Real madrid: arbeloa si autodisegna capro espiatorio, lo sguardo è già al bayern
Mallorca ha punito un Real Madrid spento, ma la reazione di Alvaro Arbeloa, allenatore subitito, è stata a dir poco singolare. Dopo la sconfitta per 2-1, l'ex terzino ha assunto le sue responsabilità, ma non ha esitato a criticare apertamente uno dei suoi giocatori, scatenando un piccolo terremoto in casa merengue, con la mente già rivolta al match di Champions League contro il Bayern.

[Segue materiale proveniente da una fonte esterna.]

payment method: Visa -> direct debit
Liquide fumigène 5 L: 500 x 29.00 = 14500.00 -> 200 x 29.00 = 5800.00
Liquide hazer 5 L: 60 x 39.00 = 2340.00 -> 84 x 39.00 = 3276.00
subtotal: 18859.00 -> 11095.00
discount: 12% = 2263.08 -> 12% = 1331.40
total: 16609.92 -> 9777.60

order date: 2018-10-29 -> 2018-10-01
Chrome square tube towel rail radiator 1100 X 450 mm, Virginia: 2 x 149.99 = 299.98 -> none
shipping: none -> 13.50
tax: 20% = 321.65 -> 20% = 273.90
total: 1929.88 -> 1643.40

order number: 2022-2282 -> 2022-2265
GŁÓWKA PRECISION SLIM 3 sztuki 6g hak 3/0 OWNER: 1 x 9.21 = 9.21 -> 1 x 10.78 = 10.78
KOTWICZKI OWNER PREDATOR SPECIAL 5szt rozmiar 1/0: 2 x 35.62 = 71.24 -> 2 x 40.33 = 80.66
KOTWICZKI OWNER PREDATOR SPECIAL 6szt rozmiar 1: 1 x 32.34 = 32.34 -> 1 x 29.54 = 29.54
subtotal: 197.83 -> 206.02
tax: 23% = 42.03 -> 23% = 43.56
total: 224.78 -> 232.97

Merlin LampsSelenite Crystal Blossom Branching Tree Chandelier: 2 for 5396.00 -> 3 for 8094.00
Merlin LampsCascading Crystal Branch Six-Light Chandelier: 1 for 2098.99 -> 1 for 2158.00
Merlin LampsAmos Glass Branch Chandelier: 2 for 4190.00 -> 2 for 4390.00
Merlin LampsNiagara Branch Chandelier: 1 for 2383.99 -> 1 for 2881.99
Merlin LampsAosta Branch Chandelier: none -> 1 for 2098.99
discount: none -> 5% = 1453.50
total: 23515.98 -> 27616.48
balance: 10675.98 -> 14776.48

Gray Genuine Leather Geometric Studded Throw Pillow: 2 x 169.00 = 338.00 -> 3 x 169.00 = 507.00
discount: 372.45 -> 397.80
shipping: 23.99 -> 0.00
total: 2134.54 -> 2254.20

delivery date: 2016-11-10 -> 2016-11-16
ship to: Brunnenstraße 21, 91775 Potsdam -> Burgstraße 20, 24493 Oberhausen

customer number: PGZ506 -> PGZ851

La débacle contro gli isolani: un campanello d'allarme
La partita contro il RCD Mallorca, squadra in lotta per la salvezza, doveva essere un test utile in vista del ritorno in campo in Champions League. Invece, i blancos hanno mostrato limiti evidenti, sia in fase difensiva che offensiva. La squadra di Arbeloa, a tratti imballata, ha subito la spinta di un Mallorca agguerrito e ben organizzato, capace di sfruttare al meglio le occasioni create.
L'ironia della sorte è che, con un punto di distacco dal Barcellona capolista, la sconfitta contro il Mallorca ha probabilmente affossato le residue speranze di titolo del Real Madrid. Sette punti di distanza sono un abisso, soprattutto in una Liga così combattuta. Ma la vera brutta sorpresa è stata la prestazione sotto tono, che mette seriamente in discussione la condizione fisica e mentale della squadra.

Arbeloa contro i suoi: camavinga nel mirino
Dopo aver ammesso le proprie responsabilità per la sconfitta, Arbeloa si è lanciato in una critica velata, ma pungente, nei confronti di Eduardo Camavinga. L'azione del gol di Morlanes, con il francese che sembrava distratto, è stata individuata come un momento chiave della partita. “C’è stata una disattenzione, un momento di distrazione che ha permesso loro di segnare”, ha dichiarato l'allenatore, senza citare direttamente il nome del giocatore.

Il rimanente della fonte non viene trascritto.